*Exercise prompt*: Pick out every line of the entries below where "would" occurs, and copy those lines.
= = = =
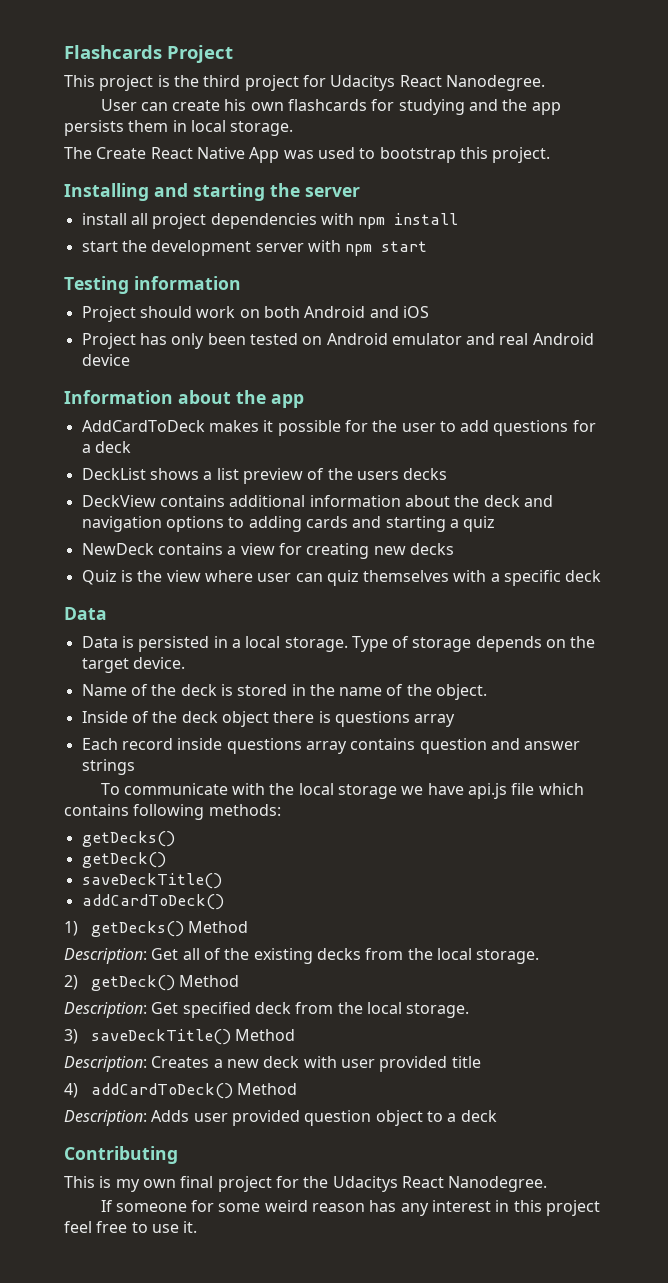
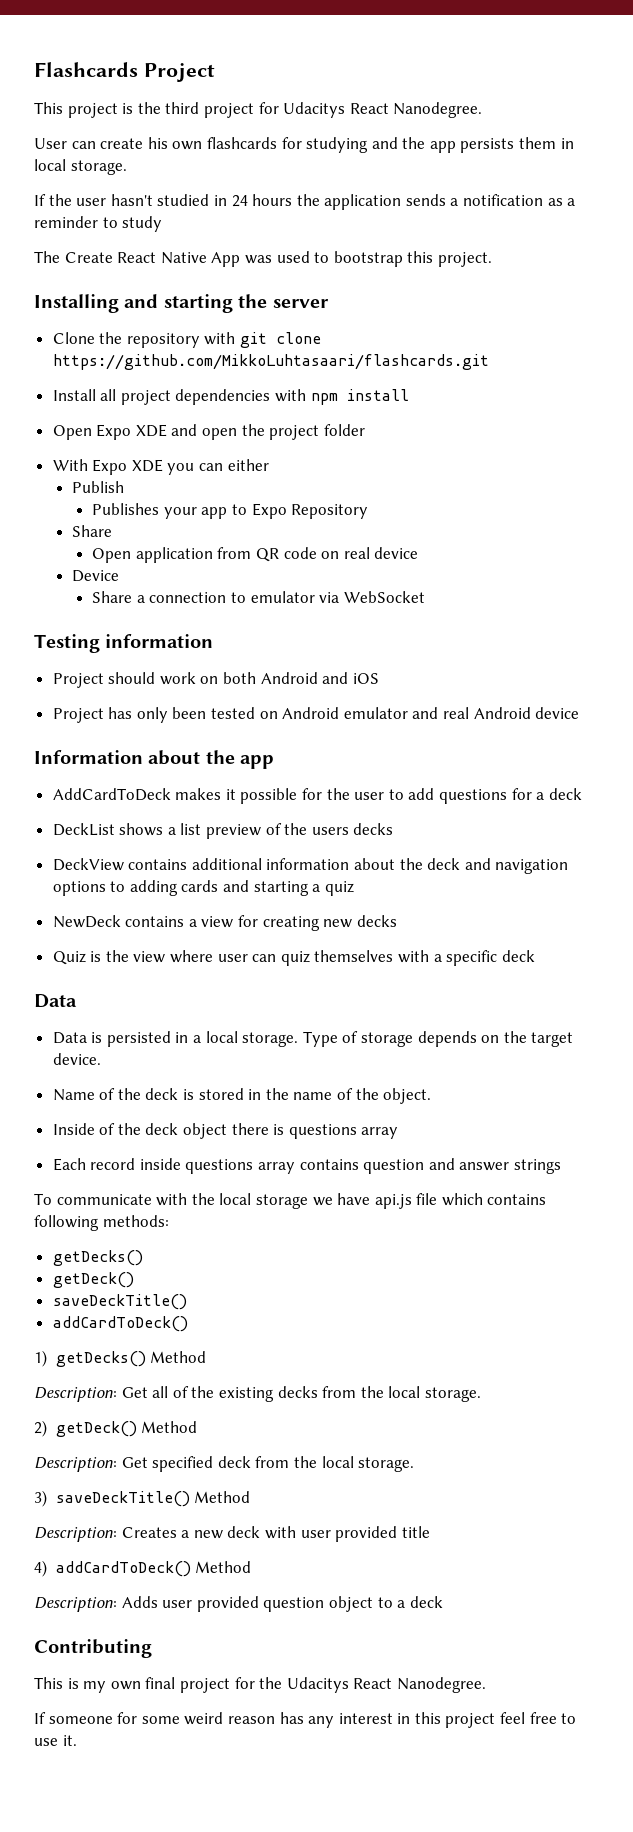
+ If the user hasn't studied in 24 hours the application sends a notification as a reminder to study
- install all project dependencies with npm install
+ Clone the repository with git clone https://github.com/MikkoLuhtasaari/flashcards.git
+ Install all project dependencies with npm install
- start the development server with npm start
+ Open Expo XDE and open the project folder
+ With Expo XDE you can either
+ Publish
+ Publishes your app to Expo Repository
+ Share
+ Open application from QR code on real device
+ Device
+ Share a connection to emulator via WebSocket

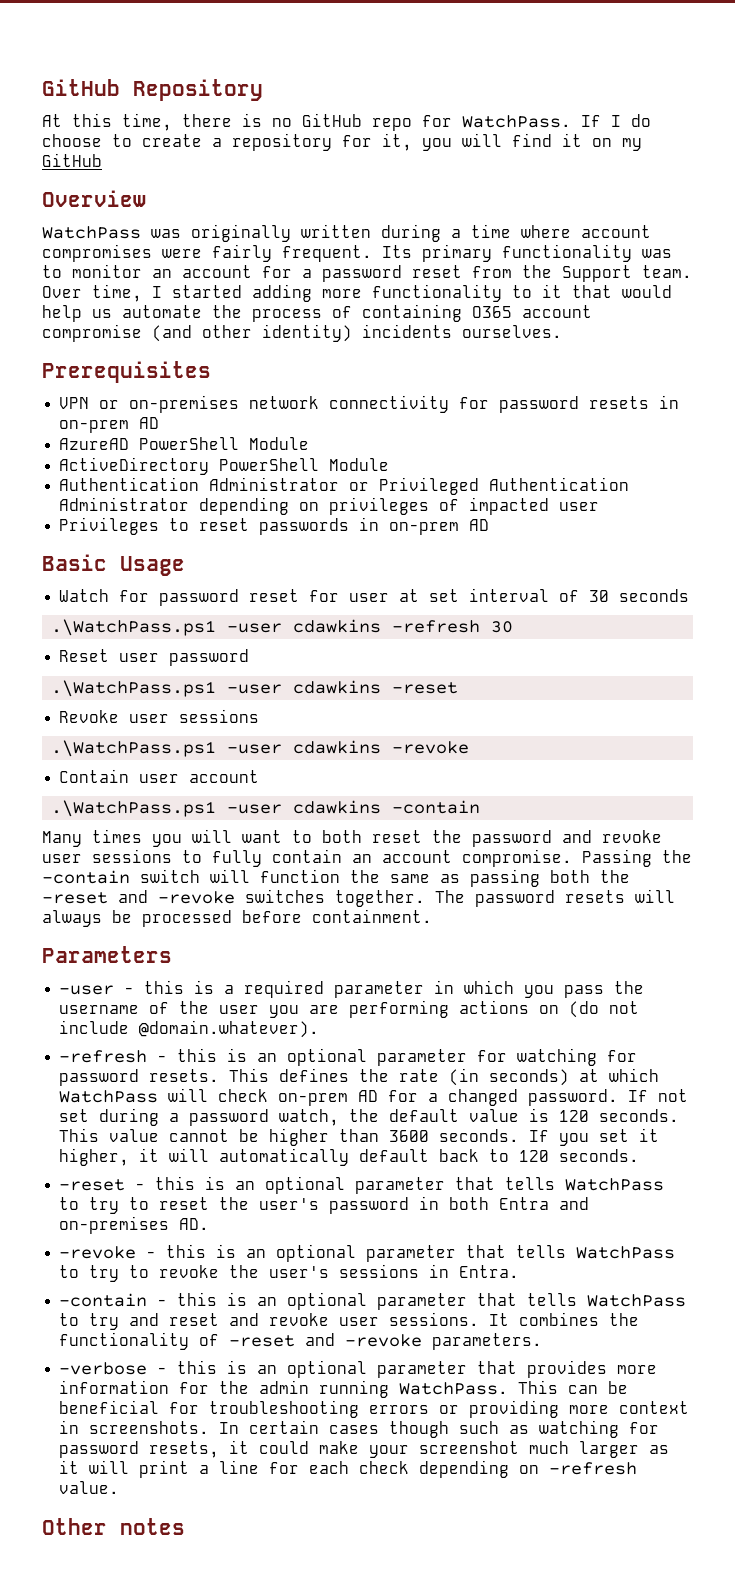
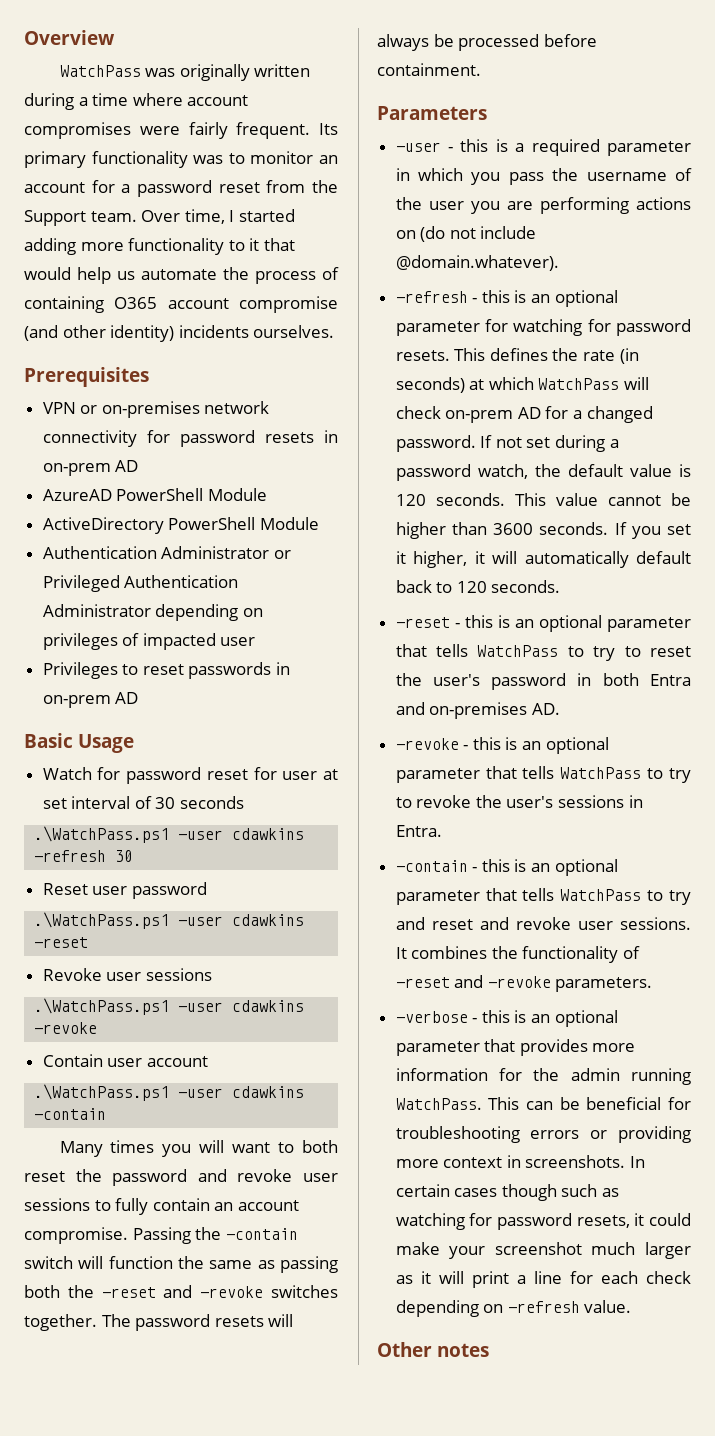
- GitHub Repository
- At this time, there is no GitHub repo for WatchPass. If I do choose to create a repository for it, you will find it on my GitHub

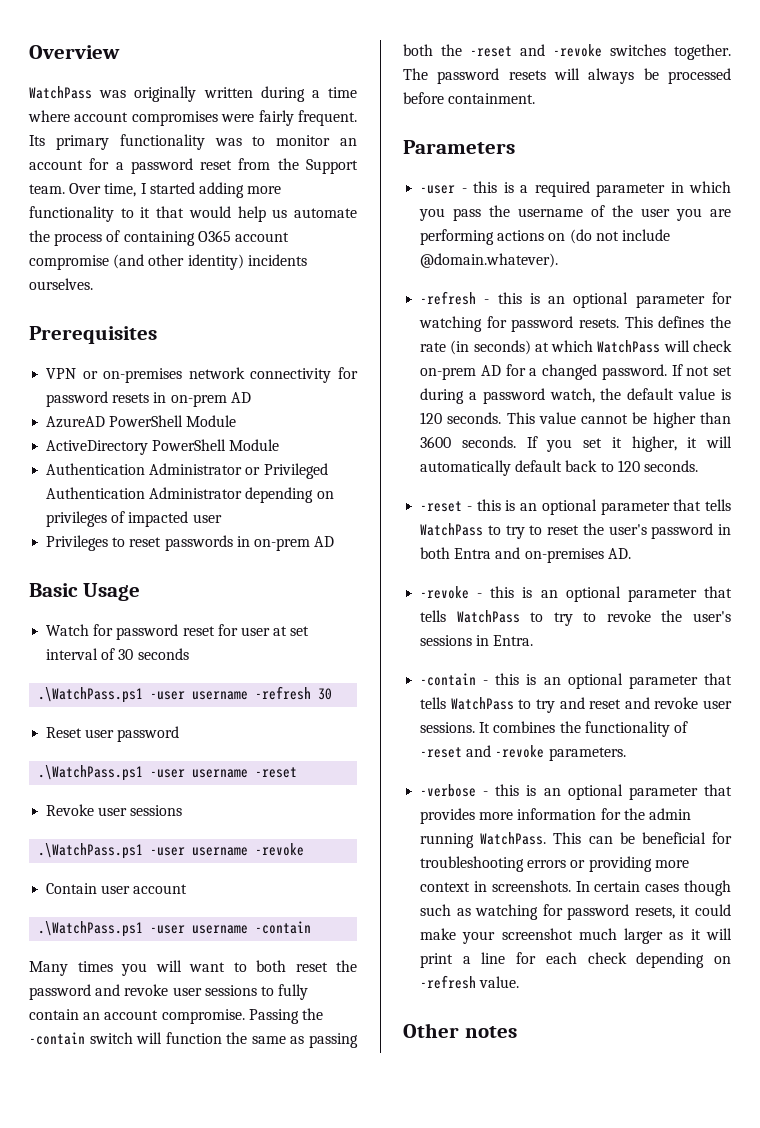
- .\WatchPass.ps1 -user cdawkins -refresh 30
+ .\WatchPass.ps1 -user username -refresh 30
- .\WatchPass.ps1 -user cdawkins -reset
+ .\WatchPass.ps1 -user username -reset
- .\WatchPass.ps1 -user cdawkins -revoke
+ .\WatchPass.ps1 -user username -revoke
- .\WatchPass.ps1 -user cdawkins -contain
+ .\WatchPass.ps1 -user username -contain

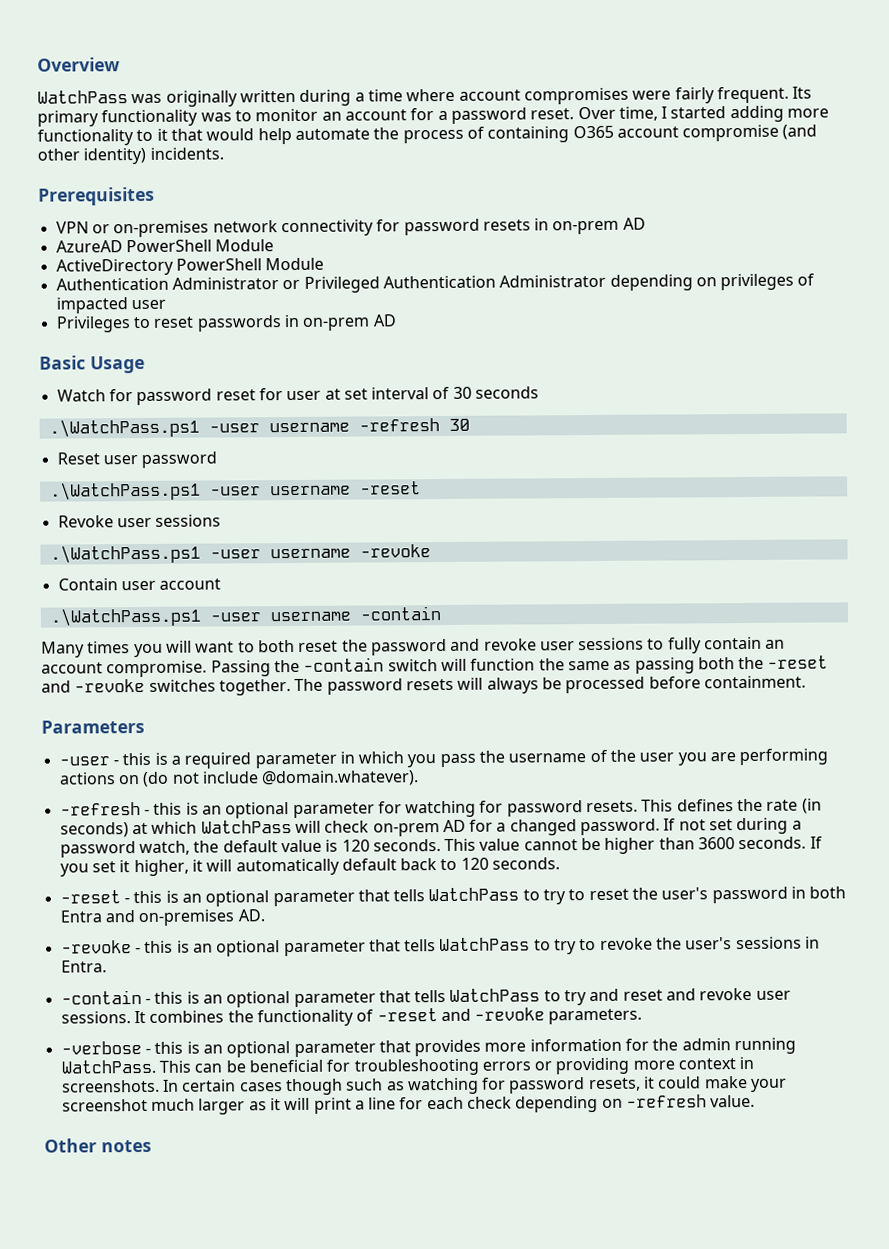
- Its primary functionality was to monitor an account for a password reset from the Support team.
+ Its primary functionality was to monitor an account for a password reset.
- Over time, I started adding more functionality to it that would help us automate the process of containing O365 account compromise (and other identity) incidents ourselves.
+ Over time, I started adding more functionality to it that would help automate the process of containing O365 account compromise (and other identity) incidents.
= = = =
*Answer for the task*:
- Over time, I started adding more functionality to it that would help us automate the process of containing O365 account compromise (and other identity) incidents ourselves.
+ Over time, I started adding more functionality to it that would help automate the process of containing O365 account compromise (and other identity) incidents.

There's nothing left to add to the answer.